PresentIt

"Famous Battles: Battle of Hastings", Slides generated by PresentIt
"Famous Scientists: Albert Einstein", Slides generated by PresentIt
"Seven wonders of the Earth", Slides generated by PresentIt

Inspiration

PresentIt was born out of a desire to simplify the process of creating engaging, professional-quality content for modern digital platforms. Both of our college and work requires us to create presentations/videos on various topics, and we've wasted a lot of time researching, reviewing, rewriting, and reorganising our slides even when using some other AI tool to generate presentations.

Below are some of the points that pushed us to make PresentIt:

They have an overcomplicated UI/UX
Requires us to create a new account on login
Limits the amount of AI credits we're allowed to use
Creates slides in layouts or style that does not look formal and is not appreciated at our college
Do not include narrations that can be listened to post submission or during slideshowing our presentation

Furthermore, other platforms don't offer the vast array of editing tools and flexibility that Canva provides as part of creating our slides. Therefore, PresentIt came into existence, just the sweet spot, where a simple UI/UX meets simplistic AI generated slides for presentations all without leaving Canva.

What it does

PresentIt is an AI-powered tool that integrates seamlessly with Canva, enabling users to create beautifully designed slides with AI-generated images, professional narration, that can exported even as video content. Whether you're preparing a presentation or crafting a social media video, PresentIt handles the heavy lifting by automating the design, writing and narration processes.
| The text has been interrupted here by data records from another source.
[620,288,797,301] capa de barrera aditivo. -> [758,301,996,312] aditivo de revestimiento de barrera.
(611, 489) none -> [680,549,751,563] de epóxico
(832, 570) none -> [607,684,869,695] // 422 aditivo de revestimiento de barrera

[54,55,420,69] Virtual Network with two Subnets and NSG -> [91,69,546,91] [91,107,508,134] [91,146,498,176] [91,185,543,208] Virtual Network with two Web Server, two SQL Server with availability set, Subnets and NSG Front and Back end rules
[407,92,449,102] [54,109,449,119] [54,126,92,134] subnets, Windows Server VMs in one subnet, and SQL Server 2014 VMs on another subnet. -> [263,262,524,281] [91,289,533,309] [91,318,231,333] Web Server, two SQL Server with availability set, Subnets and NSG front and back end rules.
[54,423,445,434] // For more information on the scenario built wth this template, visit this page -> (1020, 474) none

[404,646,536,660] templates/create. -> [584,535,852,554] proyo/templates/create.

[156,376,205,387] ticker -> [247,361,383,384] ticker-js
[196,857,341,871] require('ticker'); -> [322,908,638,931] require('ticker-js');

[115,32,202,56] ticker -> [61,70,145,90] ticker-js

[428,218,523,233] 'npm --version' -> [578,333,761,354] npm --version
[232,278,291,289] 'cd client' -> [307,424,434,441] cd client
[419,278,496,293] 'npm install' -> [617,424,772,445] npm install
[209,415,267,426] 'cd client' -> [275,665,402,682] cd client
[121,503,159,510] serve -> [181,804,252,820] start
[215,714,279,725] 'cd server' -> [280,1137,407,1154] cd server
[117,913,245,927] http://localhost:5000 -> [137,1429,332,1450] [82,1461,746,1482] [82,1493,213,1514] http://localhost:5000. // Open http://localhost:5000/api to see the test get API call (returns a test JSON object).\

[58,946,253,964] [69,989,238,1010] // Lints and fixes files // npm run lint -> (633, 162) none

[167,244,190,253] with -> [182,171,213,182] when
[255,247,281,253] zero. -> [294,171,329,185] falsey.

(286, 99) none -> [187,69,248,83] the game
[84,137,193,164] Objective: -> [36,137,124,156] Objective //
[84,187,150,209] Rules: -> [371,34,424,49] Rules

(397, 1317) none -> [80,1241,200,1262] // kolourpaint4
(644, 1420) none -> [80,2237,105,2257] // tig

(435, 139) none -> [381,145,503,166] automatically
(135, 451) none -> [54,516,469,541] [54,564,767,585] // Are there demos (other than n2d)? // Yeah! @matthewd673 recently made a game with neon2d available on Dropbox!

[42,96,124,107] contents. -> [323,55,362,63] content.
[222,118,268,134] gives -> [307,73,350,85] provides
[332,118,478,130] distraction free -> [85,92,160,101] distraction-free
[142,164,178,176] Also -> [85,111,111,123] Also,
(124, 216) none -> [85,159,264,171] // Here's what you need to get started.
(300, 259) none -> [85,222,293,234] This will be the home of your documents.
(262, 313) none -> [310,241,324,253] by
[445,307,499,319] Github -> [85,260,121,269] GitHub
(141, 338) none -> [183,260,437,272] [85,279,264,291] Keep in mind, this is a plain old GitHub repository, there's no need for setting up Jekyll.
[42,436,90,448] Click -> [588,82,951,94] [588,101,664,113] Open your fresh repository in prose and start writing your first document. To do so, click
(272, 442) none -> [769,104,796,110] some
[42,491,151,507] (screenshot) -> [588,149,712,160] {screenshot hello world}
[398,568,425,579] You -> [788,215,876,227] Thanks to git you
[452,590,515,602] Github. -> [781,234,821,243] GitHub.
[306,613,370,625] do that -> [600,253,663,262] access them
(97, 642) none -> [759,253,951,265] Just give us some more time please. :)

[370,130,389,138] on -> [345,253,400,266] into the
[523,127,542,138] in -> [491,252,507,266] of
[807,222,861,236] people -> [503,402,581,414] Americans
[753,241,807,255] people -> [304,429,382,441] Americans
Here's what PresentIt offers that we believe makes it special and easy to use:

Simple user experience with an interface familiar to Canva's design language
Multiple voices for AI generated narrations
High quality AI generated images
Focused content based on the provided context
Pre-defined layouts and color themes
No login required

How we built it

To build PresentIt, we have incorporated several technologies and APIs in order to make it possible:

Frontend:

ReactJS
TypeScript
Axios
Canva SDK - Mainly @canva/app-ui-kit, @canva/asset, @canva/design for UI components and following Canva's own design language

Backend:

Python
FastAPI
Google Cloud: For backend deployment and CI/CD

Generative AI Models

gpt-4o-mini: For content generation
flux.1-schnell: For photo-realistic image generation
Unrealspeech: For audio narrations in 5 different voices

Challenges we ran into

Among the challenges we encountered, we successfully resolved most of them. However, there are some that we couldn't address immediately. We've listed all the challenges below, regardless of whether they were resolved, as they represent areas we'll tackle in the future as we continue to make progress.

Generating AI content in bulk: Previously we were using DSPy, and we noticed that the AI was having a tough time understanding the context, and would often generate the same content for nearly every slide it generated, and it would take around 60-90 seconds to generate the content for each of these slides. After tons of experimenting, out of nowhere, right while we were looking for a solution OpenAI came out with their Structured outputs feature that helped us a lot, which allowed us to generate all the content for the slides in just one API call.
Prompt Engineering: Engineering the prompts was a big challenge that we faced while working on this project, as maintaining context became a real big challenge for us. We tried solving this by asking the AI to summarise the content, and then moving on with the next slide, yet we noticed the AI repeating content from the previous slides. Context loss due to summarisation is a really annoying problem and we ended up just using all of the content from the previous 3-4 slides in order maintain context without using up too many tokens absurdly. In the future we plan on summarising the content for the first few slides, keeping the original content in between, and then the user prompt in case the request is big so that the AI can generate original and unique slides more accurately and can plan ahead based on just the right amount of context it needs for creating the presentation.
Creating relevant photo-realistic images: This is an important challenge that we're still working on, as we were working on this we noticed a trending model on huggingface called Flux, we're currently trying to finetune and create our own version of flux, but in the meantime we incorporated the model using the inference API. This model is quite fast and helps generate some really high quality images related to the content, though there are sometimes when the model gets confused due to text overload and generates some very random images but still it works majority of the times.
AI Generated Voice Narrations: For this we had to research a lot trying to find the best model with the right voice, but that was not the challenge we were trying to solve as we found a solution and it was pretty easy to solve. Our main goal with narrations were to record a small clip of the user's voice and cloning their voice to create narrations, we soon realised that it was possible but it took a long time with pre-existing models and the worst part of it was the accent. We recorded our indian accent voices and got back our own voices speaking in an american accent, this problem ended up being a far more bigger challenge than we anticipated and we hope to solve this in the future.
Overall slowness: Eventhough we brought down the slowness for AI content generation for each slides from around a minute and half per slide to close to 30 secs per slide, we wish to improve further, this requires more prompt engineering and creating finetuned models that are built specifically for writing presentations. Models like these could become industry standards as there's very few opensource models that help in generating content for presentations and return it in json format as quickly as possible.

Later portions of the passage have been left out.